Furthermore, the workflow progresses to the GRPO Stage, where this study implements a comparative experimental design to evaluate the optimization efficacy of two initialization strategies: (1) SFT variant, wherein policy optimization commences from a fine-tuned model; (2) None fine-tuned variant, employing the original parameters of the pretrained base model for policy initialization. To conduct an ablation study with the results reproduced by the OpenR1 research team based on the study of Zeng et al., the training dataset is deliberately decoupled from the SFT data by substituting the MATH-lighteval mathematical reasoning dataset [16].

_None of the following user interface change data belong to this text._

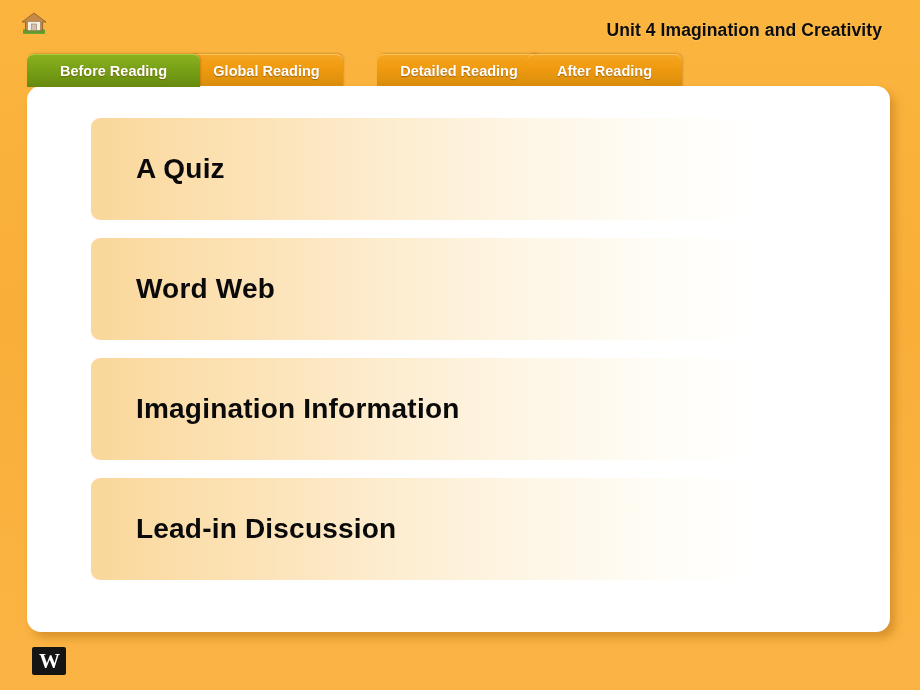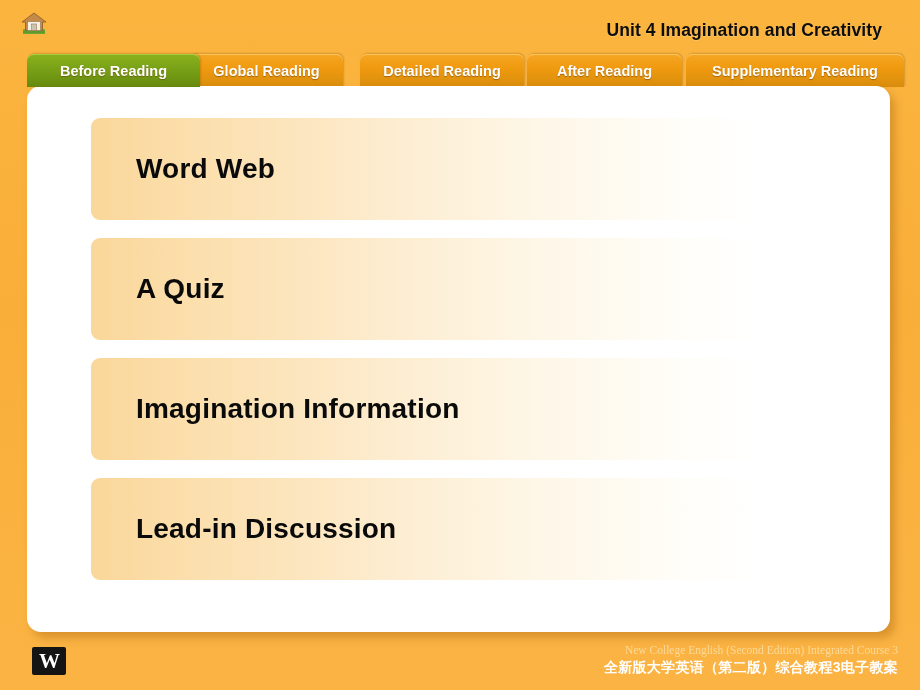--- a/index.html
+++ b/index.html
@@ -205,47 +205,42 @@
         <rect x="11.6" y="15" width="4.8" height="6.5" fill="#cfc3ae" stroke="#8f7a5c" stroke-width="0.6"></rect>
       </svg>
     </div>
 
     <div id="unit-title">Unit 4 Imagination and Creativity</div>
   </div>
 
   <div id="tabbar">
       <div class="tab active" style="left: 27px; width: 173px;">Before Reading</div>
       <div class="tab inactive" style="left: 190px; width: 153px;">Global Reading</div>
-      <div class="tab inactive" style="left: 360px; width: 164px;">Detailed Reading</div>
+      <div class="tab inactive" style="left: 377px; width: 164px;">Detailed Reading</div>
       <div class="tab inactive" style="left: 527px; width: 155px;">After Reading</div>
-      <div class="tab inactive" style="left: 686px; width: 218px;">Supplementary Reading</div>
     </div>
 
   <div id="card">
     <div id="menu-list">
         <div class="menu-item">
+          <span class="menu-label">A Quiz</span>
+        </div>
+        <div class="menu-item">
           <span class="menu-label">Word Web</span>
-        </div>
-        <div class="menu-item">
-          <span class="menu-label">A Quiz</span>
         </div>
         <div class="menu-item">
           <span class="menu-label">Imagination Information</span>
         </div>
         <div class="menu-item">
           <span class="menu-label">Lead-in Discussion</span>
         </div>
       </div>
   </div>
 
   <div id="footer">
 
     <div id="publisher">
       <div id="publisher-mark">W</div>
     </div>
 
-    <div id="course-info">
-      <div id="course-en">New College English (Second Edition) Integrated Course 3</div>
-      <div id="course-cn">全新版大学英语（第二版）综合教程3电子教案</div>
-    </div>
   </div>
 
 </div>
 
 </body></html>

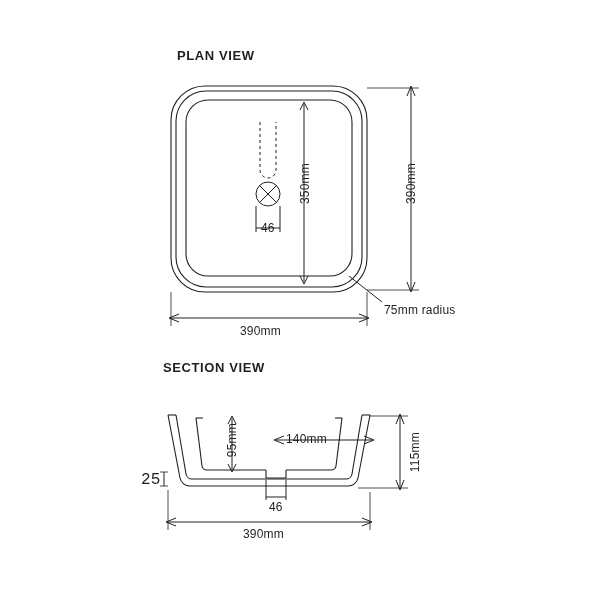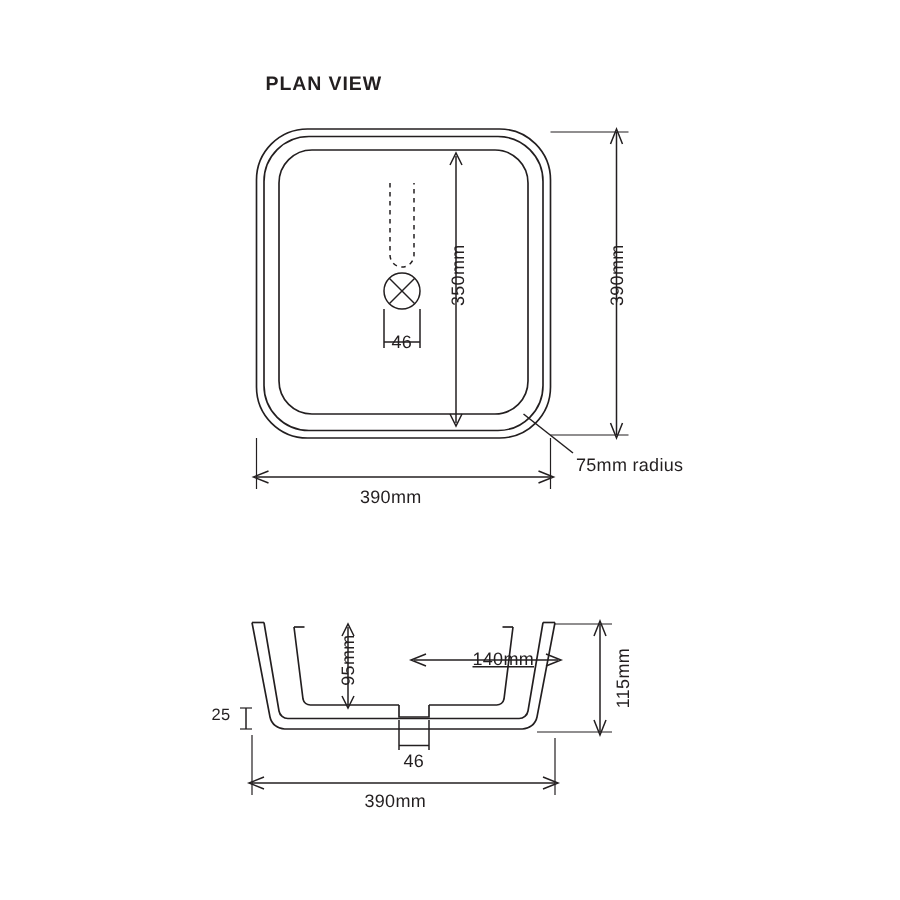--- a/index.html
+++ b/index.html
@@ -36,28 +36,29 @@
     color: #231f20;
     white-space: nowrap;
     letter-spacing: 0.2px;
   }
   .dim.vert {
     writing-mode: vertical-rl;
     transform: rotate(180deg);
     transform-origin: center;
   }
   svg { display: block; }
-  .lbl-small { font-size: 11px; }
+  .lbl-small { font-size: 16px; font-family: Liberation Mono, monospace; }
 </style>
 </head>
 <body>
 
 <div id="sheet">
 
   <div class="title" id="plan-title">PLAN VIEW</div>
+  <div class="title" id="section-title">SECTION VIEW</div>
 
   <svg width="600" height="600" style="position:absolute; left:0; top:0; pointer-events:none;">
     <g fill="none" stroke="#231f20" stroke-width="1.1">
 
       <rect x="171" y="86" width="196" height="206" rx="34" ry="34"></rect>
 
       <rect x="176" y="91" width="186" height="196" rx="30" ry="30"></rect>
 
       <rect x="186" y="100" width="166" height="176" rx="22" ry="22"></rect>
     </g>
@@ -165,19 +166,19 @@
     <g stroke="#231f20" stroke-width="1">
       <line x1="168" y1="522" x2="370" y2="522"></line>
       <path d="M176 518 L166 522 L176 526" fill="none"></path>
       <path d="M362 518 L372 522 L362 526" fill="none"></path>
       <line x1="168" y1="490" x2="168" y2="530" stroke-width="0.8"></line>
       <line x1="370" y1="492" x2="370" y2="530" stroke-width="0.8"></line>
     </g>
   </svg>
 
   <div class="dim vert" style="left:225px; top:423px;">95mm</div>
-  <div class="dim" style="left:315px; top:432px;text-decoration:underline;">140mm</div>
+  <div class="dim" style="left:286px; top:432px;">140mm</div>
   <div class="dim vert" style="left:408px; top:432px;">115mm</div>
   <div class="dim lbl-small" style="left:141px; top:471px;">25</div>
   <div class="dim" style="left:269px; top:500px;">46</div>
   <div class="dim" style="left:243px; top:527px;">390mm</div>
 
 </div>
 
 </body></html>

The GRPO optimization initiates with group sampling to generate multiple candidate response sequences. A tripartite reward function subsequently calculates normalized relative advantages: Accuracy Reward quantifies final answer correctness, Format Reward enforces structured output specifications, and the innovative Reflection Reward drives introspective evaluation of reasoning trajectories. The concept of reflection reward is inspired by the "aha moments" described in the DeepSeek R1 technical report, which highlights that language models can undergo sudden insights, where reassessing initial reasoning pathways leads to nonlinear performance improvements [4]. Additionally, this idea is influenced by prior studies, such as the Self-RAG framework, which enhances text generation quality through retrieval-augmented self-reflection [17]. Moreover, the work of Ding et al. introduces a cooperative learning paradigm where a smaller model acts as a study assistant to facilitate the reflection process of a larger model [18]. Specifically, the design of the reflection reward is informed by the work of Gandhi et al., structured along four key cognitive dimensions: verification, backtracking, subgoal setting, and backward chaining [19]. In addition, diverging from conventional Proximal Policy Optimization (PPO) paradigms, this algorithm eliminates the critic model to reduce computational overhead. Moreover, to curb policy drift, GRPO integrates KL-divergence regularization within the objective function:

\( \begin{array}{c} {J_{GRPO}}(θ)=\frac{1}{G}\sum _{i=1}^{G}{E_{(x,{a_{i}})∼{π_{{θ_{old}}}}}}[min{(\frac{{π_{θ}}({a_{i}}|x)}{{π_{{θ_{old}}}}({a_{i}}|x)}\widetilde{{r_{i}}}, clip(\frac{{π_{θ}}({a_{i}}|x)}{{π_{{θ_{old}}}}({a_{i}}|x)},1-ϵ,1+ϵ)\widetilde{{r_{i}}})}] \\ -β{D_{KL}}({π_{θ}}|{π_{ref}})\ \ \ (2) \end{array} \)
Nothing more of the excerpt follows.